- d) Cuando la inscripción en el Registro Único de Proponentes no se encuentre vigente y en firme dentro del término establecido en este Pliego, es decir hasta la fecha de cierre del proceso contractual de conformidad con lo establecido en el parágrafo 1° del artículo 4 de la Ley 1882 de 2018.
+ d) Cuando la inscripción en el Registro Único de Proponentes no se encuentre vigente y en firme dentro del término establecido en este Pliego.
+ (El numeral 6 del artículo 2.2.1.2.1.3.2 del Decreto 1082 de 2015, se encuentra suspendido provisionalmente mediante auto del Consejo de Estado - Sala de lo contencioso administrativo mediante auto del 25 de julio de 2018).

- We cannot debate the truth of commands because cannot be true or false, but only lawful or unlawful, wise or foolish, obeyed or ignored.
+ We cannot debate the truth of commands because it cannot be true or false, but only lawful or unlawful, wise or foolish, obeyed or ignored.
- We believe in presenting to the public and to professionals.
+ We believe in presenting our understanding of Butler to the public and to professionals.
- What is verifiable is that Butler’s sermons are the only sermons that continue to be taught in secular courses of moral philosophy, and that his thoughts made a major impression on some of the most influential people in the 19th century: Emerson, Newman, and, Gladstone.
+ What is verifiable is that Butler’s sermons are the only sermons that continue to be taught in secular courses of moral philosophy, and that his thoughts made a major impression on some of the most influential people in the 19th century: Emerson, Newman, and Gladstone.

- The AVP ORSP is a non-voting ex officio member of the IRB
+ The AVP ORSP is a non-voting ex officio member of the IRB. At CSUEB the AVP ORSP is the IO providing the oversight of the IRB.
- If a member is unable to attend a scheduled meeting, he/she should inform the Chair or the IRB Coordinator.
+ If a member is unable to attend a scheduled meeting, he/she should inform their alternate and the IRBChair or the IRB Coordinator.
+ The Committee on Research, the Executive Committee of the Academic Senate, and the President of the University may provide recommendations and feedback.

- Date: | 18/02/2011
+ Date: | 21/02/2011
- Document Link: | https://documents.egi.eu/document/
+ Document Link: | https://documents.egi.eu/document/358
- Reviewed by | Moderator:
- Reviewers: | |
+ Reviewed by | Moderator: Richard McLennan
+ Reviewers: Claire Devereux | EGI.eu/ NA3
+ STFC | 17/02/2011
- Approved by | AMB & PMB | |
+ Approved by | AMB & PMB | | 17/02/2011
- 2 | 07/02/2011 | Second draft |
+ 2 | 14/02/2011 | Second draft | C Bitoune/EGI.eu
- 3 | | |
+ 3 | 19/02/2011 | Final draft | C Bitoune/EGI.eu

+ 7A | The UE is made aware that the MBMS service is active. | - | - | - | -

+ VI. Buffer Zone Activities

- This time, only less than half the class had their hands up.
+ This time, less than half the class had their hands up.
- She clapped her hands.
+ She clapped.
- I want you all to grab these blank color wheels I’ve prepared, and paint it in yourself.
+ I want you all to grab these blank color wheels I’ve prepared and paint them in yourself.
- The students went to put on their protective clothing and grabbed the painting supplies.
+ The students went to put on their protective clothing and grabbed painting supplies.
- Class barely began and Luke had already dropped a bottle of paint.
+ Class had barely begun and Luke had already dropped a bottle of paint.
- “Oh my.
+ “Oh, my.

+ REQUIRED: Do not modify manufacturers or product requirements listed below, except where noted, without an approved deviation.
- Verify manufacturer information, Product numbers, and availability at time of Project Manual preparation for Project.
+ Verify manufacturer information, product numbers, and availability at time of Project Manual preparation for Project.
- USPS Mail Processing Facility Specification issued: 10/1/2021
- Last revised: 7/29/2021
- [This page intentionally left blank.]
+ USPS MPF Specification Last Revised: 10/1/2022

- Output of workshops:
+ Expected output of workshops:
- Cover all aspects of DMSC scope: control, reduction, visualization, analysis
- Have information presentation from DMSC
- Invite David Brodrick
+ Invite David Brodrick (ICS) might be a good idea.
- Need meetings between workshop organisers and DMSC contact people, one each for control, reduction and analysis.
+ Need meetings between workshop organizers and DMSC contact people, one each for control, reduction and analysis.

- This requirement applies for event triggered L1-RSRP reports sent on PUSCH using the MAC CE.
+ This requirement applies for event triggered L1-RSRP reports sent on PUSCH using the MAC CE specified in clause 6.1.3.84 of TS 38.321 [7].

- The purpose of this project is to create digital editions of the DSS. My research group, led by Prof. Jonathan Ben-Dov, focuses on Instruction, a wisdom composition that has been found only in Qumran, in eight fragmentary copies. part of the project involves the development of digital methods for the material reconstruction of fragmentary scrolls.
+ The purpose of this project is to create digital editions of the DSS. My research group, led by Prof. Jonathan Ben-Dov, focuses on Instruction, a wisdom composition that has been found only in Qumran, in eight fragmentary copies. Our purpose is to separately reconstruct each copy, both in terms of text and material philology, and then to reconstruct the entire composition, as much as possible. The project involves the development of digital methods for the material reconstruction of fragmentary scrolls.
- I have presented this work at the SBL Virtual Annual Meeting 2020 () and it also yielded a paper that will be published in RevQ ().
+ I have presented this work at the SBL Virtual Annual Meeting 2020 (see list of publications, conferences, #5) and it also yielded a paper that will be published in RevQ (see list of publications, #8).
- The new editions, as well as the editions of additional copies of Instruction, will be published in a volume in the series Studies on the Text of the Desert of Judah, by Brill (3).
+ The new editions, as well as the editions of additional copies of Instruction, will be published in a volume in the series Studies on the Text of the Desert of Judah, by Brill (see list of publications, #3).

——

The entries above hold the needed span. Transcribe exactly the lines from the one with "PMB | | 17/02/2011" to the one with "- I want you", both included.

+ Approved by | AMB & PMB | | 17/02/2011
- 2 | 07/02/2011 | Second draft |
+ 2 | 14/02/2011 | Second draft | C Bitoune/EGI.eu
- 3 | | |
+ 3 | 19/02/2011 | Final draft | C Bitoune/EGI.eu

+ 7A | The UE is made aware that the MBMS service is active. | - | - | - | -

+ VI. Buffer Zone Activities

- This time, only less than half the class had their hands up.
+ This time, less than half the class had their hands up.
- She clapped her hands.
+ She clapped.
- I want you all to grab these blank color wheels I’ve prepared, and paint it in yourself.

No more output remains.